The unemployment rate shows the percentage of Canadian adults who are not employed, are looking for work, and are available to take a job.
Why This Matters
The unemployment rate shows the percentage of Canadian adults (15 years of age and over) who are not working for pay, and are therefore not in a position to earn income. It is a common measure of economic well-being, and is one of the major social determinants of health (Mikkonen & Raphael 2010). Also, as an indicator of participation in the workforce, it can be used as an indicator of social capital.
Measurement and Limitations
According to Statistics Canada: “unemployment is based primarily on the activity of job search and the availability to take a job. In addition to being conceptually appropriate, job search activities can, in a household survey, be objectively and consistently measured over time. The definition of unemployment is therefore the following. Unemployed persons are those who, during reference week (a) were on temporary layoff during the reference week with an expectation of recall and were available for work, or (b) were without work, had looked for work in the past four weeks, and were available for work, or (c) had a new job to start within four weeks from reference week, and were available for work.”
This data is updated annually as it becomes available.
Statistics Canada. (2010). Guide to the Labour Force Survey: Determining labour force status. http://www.statcan.gc.ca/pub/71-543-g/2010001/part-partie2-eng.htm
Mikkonen, J., & Raphael, D. (2010). Social Determinants of Health: The Canadian Facts. Toronto: York University School of Health Policy and Management. Available at:http://ywcacanada.ca/data/research_docs/00000131.pdf
Unemployment Rate Sustainable Development Goals
8. Promote inclusive and sustainable economic growth, employment and decent work for all
Roughly half the world’s population still lives on the equivalent of about US$2 a day. And in too many places, having a job doesn’t guarantee the ability to escape from poverty. This slow and uneven progress requires us to rethink and retool our economic and social policies aimed at eradicating poverty.
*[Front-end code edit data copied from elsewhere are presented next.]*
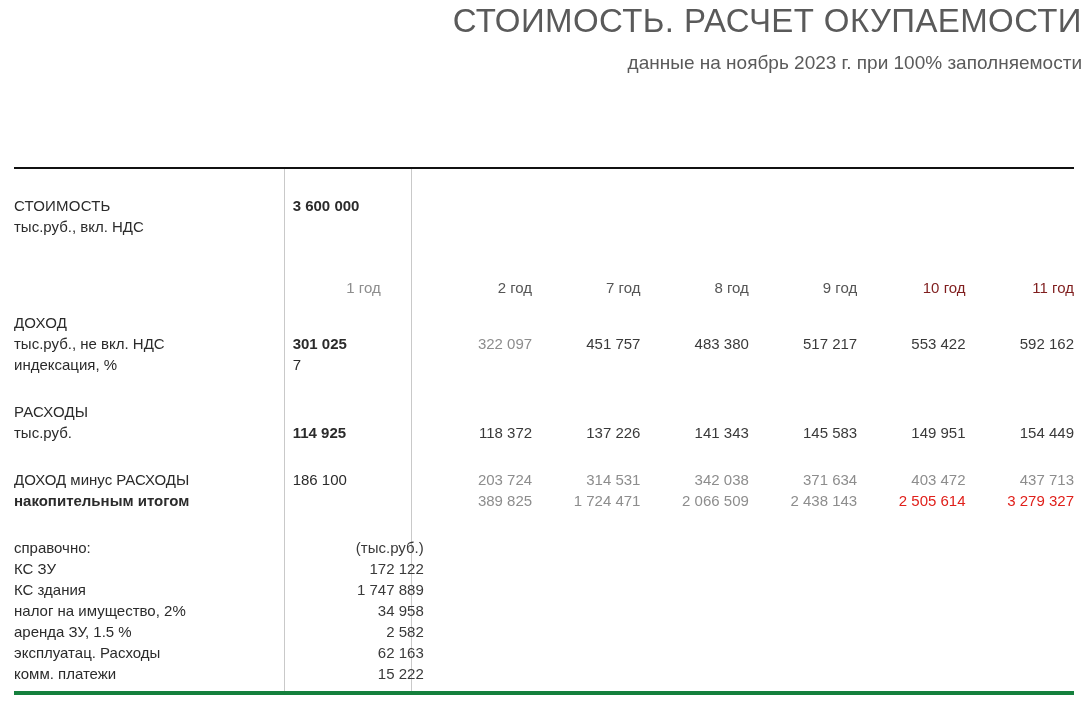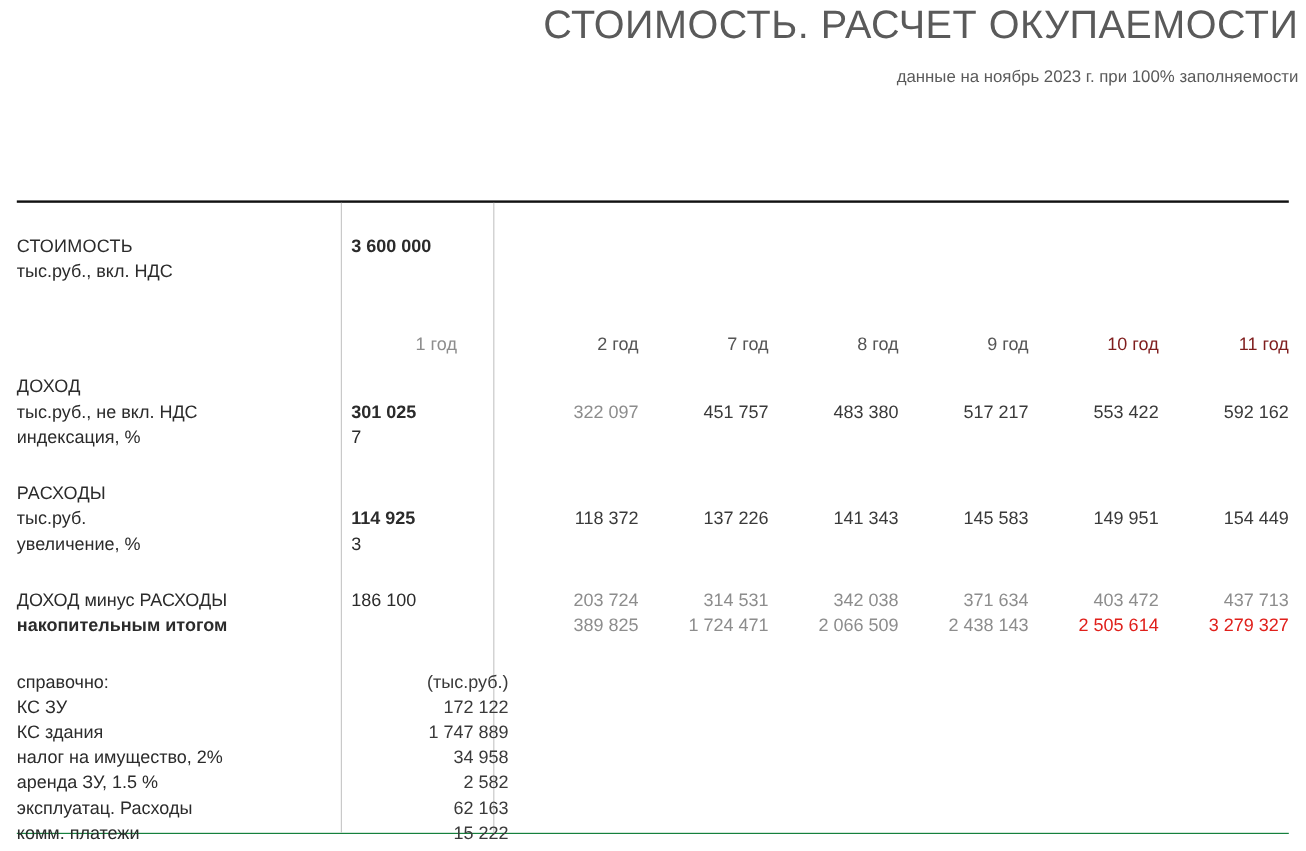--- a/index.html
+++ b/index.html
@@ -30,7 +30,7 @@
   }
   .header-subtitle {
     margin-top: 14px;
-    font-size: 14px;
+    font-size: 19px;
     color: #5a5a5a;
     font-weight: 400;
     line-height: 22px;

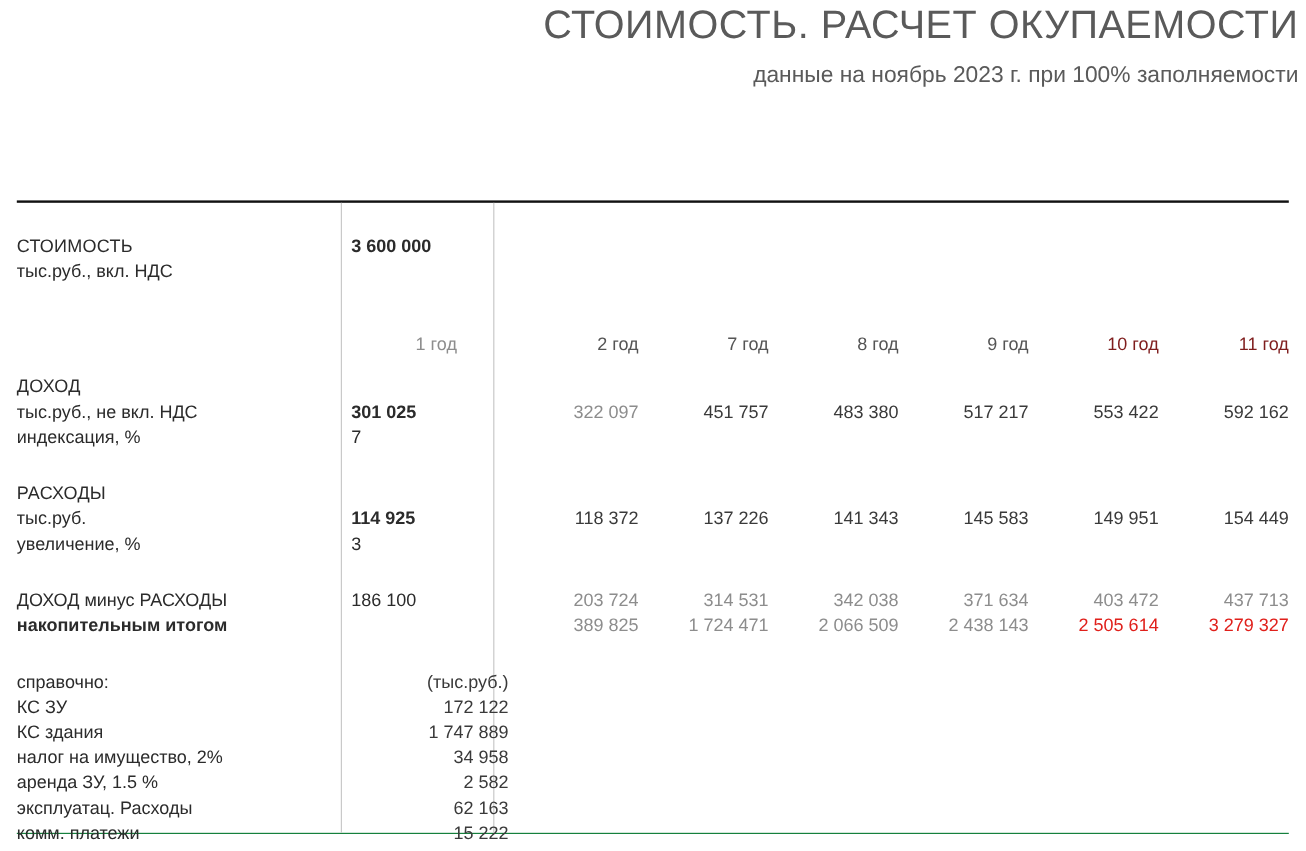--- a/index.html
+++ b/index.html
@@ -43,7 +43,7 @@
     width: 1060px;
     height: 528px;
     border-top: 2px solid #111;
-    border-bottom: 1px solid #15803d;
+    border-bottom: 4px solid #15803d;
     box-sizing: border-box;
   }
 

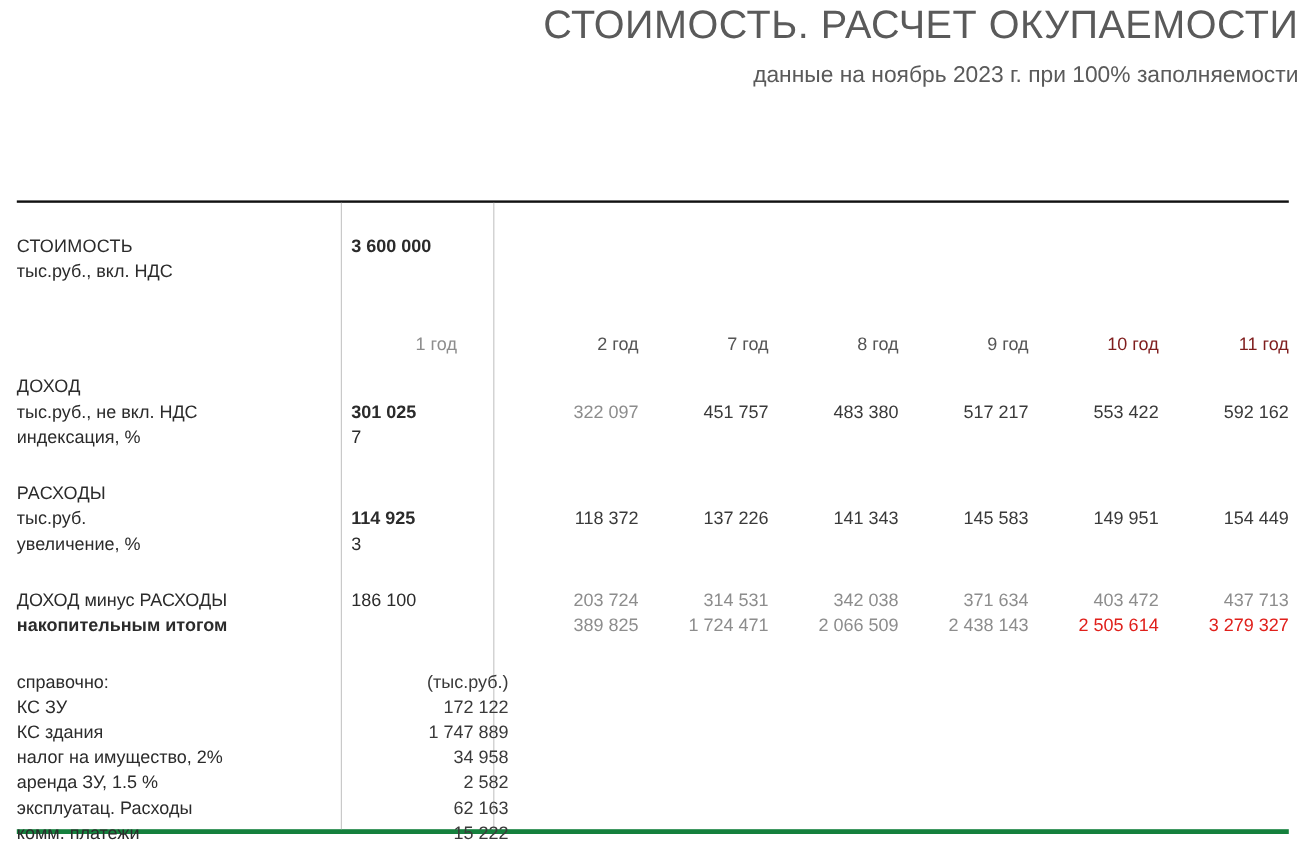--- a/index.html
+++ b/index.html
@@ -220,11 +220,6 @@
       <td class="num">149 951</td>
       <td class="num">154 449</td>
     </tr>
-    <tr>
-      <td class="lbl lbl-small">увеличение, %</td>
-      <td class="num-y1">3</td>
-      <td colspan="6"></td>
-    </tr>
 
     <tr class="spacer-row-lg">
           <td colspan="8"></td>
A continued lack of decent work opportunities, insufficient investments and under-consumption lead to an erosion of the basic social contract underlying democratic societies: that all must share in progress. . The creation of quality jobs will remain a major challenge for almost all economies well beyond 2015.
Sustainable economic growth will require societies to create the conditions that allow people to have quality jobs that stimulate the economy while not harming the environment. Job opportunities and decent working conditions are also required for the whole working age population.